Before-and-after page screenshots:

=== Begin Enclosure ===

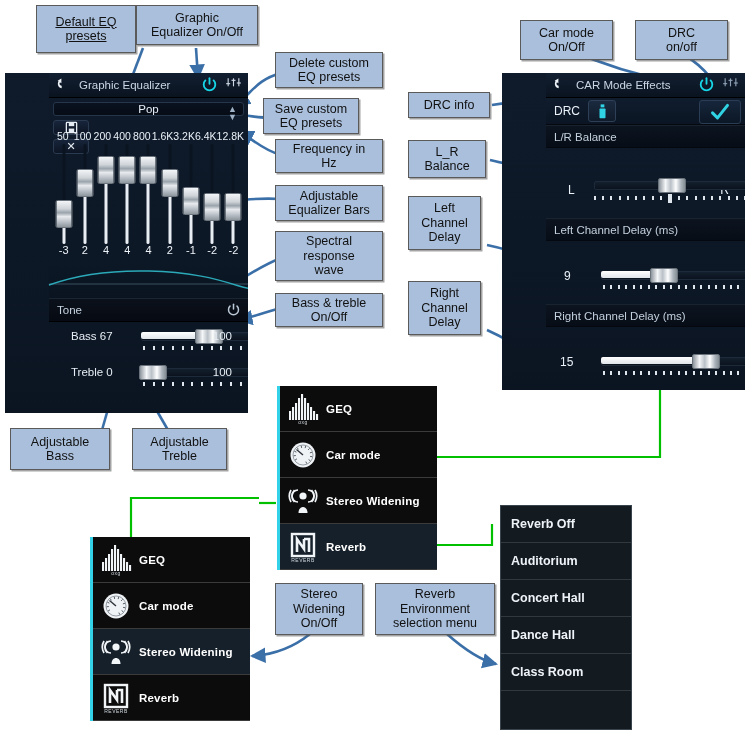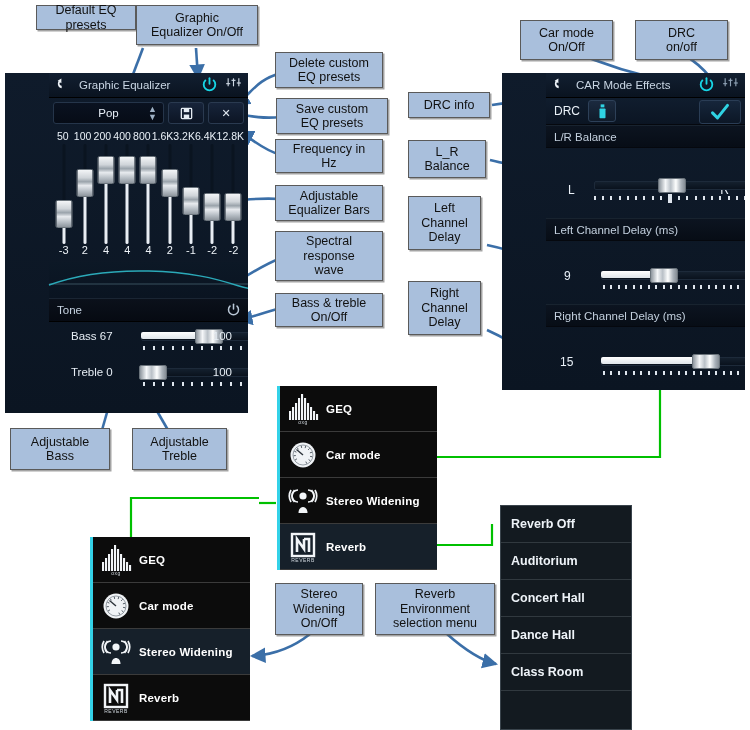--- a/index.html
+++ b/index.html
@@ -46,21 +46,21 @@
     position: relative;
   }
   .titlebar .tl {
     color: #c9d6e4; font-size: 11.5px; margin-left: 8px;
   }
   .back-arrow { width:16px; height:16px; color:#e8eef5; display:block; }
   .pwr { position:absolute; right:30px; top:3px; width:17px; height:17px; }
   .slid-ico { position:absolute; right:6px; top:4px; width:17px; height:16px; }
 
   
-  .presetrow { height:22px; margin:4px 4px 0 4px; display:flex; gap:4px; }
+  .presetrow { height:22px; margin:4px 4px 0 4px; display:flex; gap:4px;flex-direction:column; }
   .preset-select {
     flex:1; background: linear-gradient(#0a1220,#060c16);
     border:1px solid #25354a; border-radius:3px;
     color:#e7eef6; font-size:11.5px;
     display:flex; align-items:center; justify-content:center;
     position:relative;
   }
   .preset-select .spin { position:absolute; right:6px; top:2px; font-size:9px; color:#9fb2c6; line-height:8px;}
   .sq-btn {
     width:34px; background: linear-gradient(#17243a,#0c1524);
@@ -219,27 +219,27 @@
       <path d="M430,457 L660,457 L660,390"></path>
 
       <path d="M276,503 L259,503"></path>
 
       <path d="M397,545 L492,545 L492,524"></path>
 
       <path d="M131,538 L131,498 L259,498"></path>
     </g>
   </svg>
 
-  <div class="callout" style="left:36px;top:5px;width:100px;height:25px;">Default EQ
+  <div class="callout" style="left:36px;top:5px;width:100px;height:48px;text-decoration:underline;">Default EQ
 presets</div>
   <div class="callout" style="left:136px;top:5px;width:122px;height:40px;">Graphic
 Equalizer On/Off</div>
   <div class="callout" style="left:275px;top:52px;width:108px;height:36px;">Delete custom
 EQ presets</div>
-  <div class="callout" style="left:276px;top:98px;width:112px;height:36px;">Save custom
+  <div class="callout" style="left:263px;top:98px;width:96px;height:36px;">Save custom
 EQ presets</div>
   <div class="callout" style="left:275px;top:139px;width:108px;height:34px;">Frequency in
 Hz</div>
   <div class="callout" style="left:275px;top:185px;width:108px;height:36px;">Adjustable
 Equalizer Bars</div>
   <div class="callout" style="left:275px;top:231px;width:108px;height:50px;">Spectral
 response
 wave</div>
   <div class="callout" style="left:275px;top:293px;width:108px;height:34px;">Bass &amp; treble
 On/Off</div>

=== End Enclosure ===

Wherever a line in the records contains the word "path", copy that line.

       <path d="M430,457 L660,457 L660,390"></path>
       <path d="M276,503 L259,503"></path>
       <path d="M397,545 L492,545 L492,524"></path>
       <path d="M131,538 L131,498 L259,498"></path>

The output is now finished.